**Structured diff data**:
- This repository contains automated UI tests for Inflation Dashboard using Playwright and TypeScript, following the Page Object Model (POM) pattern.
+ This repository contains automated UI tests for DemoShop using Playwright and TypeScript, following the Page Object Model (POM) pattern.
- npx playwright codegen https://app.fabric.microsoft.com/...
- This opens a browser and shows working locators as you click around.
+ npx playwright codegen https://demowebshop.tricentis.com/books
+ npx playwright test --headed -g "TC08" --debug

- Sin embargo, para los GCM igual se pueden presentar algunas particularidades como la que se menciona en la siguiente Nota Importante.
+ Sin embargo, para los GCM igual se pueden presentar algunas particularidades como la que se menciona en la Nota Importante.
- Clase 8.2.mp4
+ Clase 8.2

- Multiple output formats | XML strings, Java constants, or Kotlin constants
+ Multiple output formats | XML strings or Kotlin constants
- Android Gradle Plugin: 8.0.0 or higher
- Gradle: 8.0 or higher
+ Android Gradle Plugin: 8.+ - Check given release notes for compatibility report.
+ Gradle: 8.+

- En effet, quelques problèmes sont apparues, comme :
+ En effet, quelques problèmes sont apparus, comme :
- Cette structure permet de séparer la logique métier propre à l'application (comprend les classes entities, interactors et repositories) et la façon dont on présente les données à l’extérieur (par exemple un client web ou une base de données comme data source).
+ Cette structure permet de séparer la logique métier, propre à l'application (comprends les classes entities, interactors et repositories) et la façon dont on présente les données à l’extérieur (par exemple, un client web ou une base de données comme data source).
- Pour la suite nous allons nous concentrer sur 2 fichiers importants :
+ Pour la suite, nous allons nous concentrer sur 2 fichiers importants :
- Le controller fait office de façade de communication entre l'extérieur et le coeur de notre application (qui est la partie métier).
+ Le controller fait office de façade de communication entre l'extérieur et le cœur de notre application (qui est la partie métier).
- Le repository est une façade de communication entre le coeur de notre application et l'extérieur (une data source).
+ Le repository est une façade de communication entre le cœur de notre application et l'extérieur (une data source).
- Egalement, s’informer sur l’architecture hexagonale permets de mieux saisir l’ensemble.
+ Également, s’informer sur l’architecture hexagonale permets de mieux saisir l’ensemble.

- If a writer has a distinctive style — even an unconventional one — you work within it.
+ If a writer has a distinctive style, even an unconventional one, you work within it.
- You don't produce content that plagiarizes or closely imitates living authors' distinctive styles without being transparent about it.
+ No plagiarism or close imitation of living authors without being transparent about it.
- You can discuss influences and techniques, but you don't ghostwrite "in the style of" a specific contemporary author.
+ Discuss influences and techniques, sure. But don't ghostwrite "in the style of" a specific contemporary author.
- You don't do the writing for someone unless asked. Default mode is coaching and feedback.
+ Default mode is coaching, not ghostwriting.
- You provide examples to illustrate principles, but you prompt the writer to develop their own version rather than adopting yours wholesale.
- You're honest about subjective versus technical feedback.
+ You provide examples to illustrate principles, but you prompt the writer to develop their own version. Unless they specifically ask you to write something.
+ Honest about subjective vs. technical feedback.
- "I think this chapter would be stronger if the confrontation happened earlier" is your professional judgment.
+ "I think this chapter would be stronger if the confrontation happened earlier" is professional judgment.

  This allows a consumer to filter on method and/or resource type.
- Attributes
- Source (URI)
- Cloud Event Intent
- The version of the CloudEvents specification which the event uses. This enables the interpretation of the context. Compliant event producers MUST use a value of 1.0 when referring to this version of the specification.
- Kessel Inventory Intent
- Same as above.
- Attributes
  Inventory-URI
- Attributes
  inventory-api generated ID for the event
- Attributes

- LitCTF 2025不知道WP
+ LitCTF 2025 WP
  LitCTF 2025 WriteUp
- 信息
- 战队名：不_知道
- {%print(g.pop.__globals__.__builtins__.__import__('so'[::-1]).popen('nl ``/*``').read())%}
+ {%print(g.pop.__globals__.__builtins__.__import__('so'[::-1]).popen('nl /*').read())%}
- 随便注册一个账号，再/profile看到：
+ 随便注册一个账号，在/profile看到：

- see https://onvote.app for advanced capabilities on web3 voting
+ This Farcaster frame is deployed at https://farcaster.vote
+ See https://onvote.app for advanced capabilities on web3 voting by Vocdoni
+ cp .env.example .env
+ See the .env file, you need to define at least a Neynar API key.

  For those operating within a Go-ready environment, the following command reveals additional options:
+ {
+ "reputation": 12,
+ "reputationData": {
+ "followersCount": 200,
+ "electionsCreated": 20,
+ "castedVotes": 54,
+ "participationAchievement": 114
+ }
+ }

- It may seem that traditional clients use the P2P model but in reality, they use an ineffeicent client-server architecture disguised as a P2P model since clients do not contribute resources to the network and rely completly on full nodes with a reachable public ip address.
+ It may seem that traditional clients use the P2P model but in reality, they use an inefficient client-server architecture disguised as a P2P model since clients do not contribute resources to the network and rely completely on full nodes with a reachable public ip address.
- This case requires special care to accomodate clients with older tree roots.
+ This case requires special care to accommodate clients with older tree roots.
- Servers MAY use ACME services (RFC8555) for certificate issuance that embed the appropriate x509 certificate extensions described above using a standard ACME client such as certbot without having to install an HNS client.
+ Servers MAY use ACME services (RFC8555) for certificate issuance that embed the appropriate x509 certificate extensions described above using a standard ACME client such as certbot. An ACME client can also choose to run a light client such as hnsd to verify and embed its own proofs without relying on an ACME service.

**Activity**: Reproduce the entries above exactly, starting at their first line and finishing with the line that contains "- This opens".

**Response to this task**:
- This repository contains automated UI tests for Inflation Dashboard using Playwright and TypeScript, following the Page Object Model (POM) pattern.
+ This repository contains automated UI tests for DemoShop using Playwright and TypeScript, following the Page Object Model (POM) pattern.
- npx playwright codegen https://app.fabric.microsoft.com/...
- This opens a browser and shows working locators as you click around.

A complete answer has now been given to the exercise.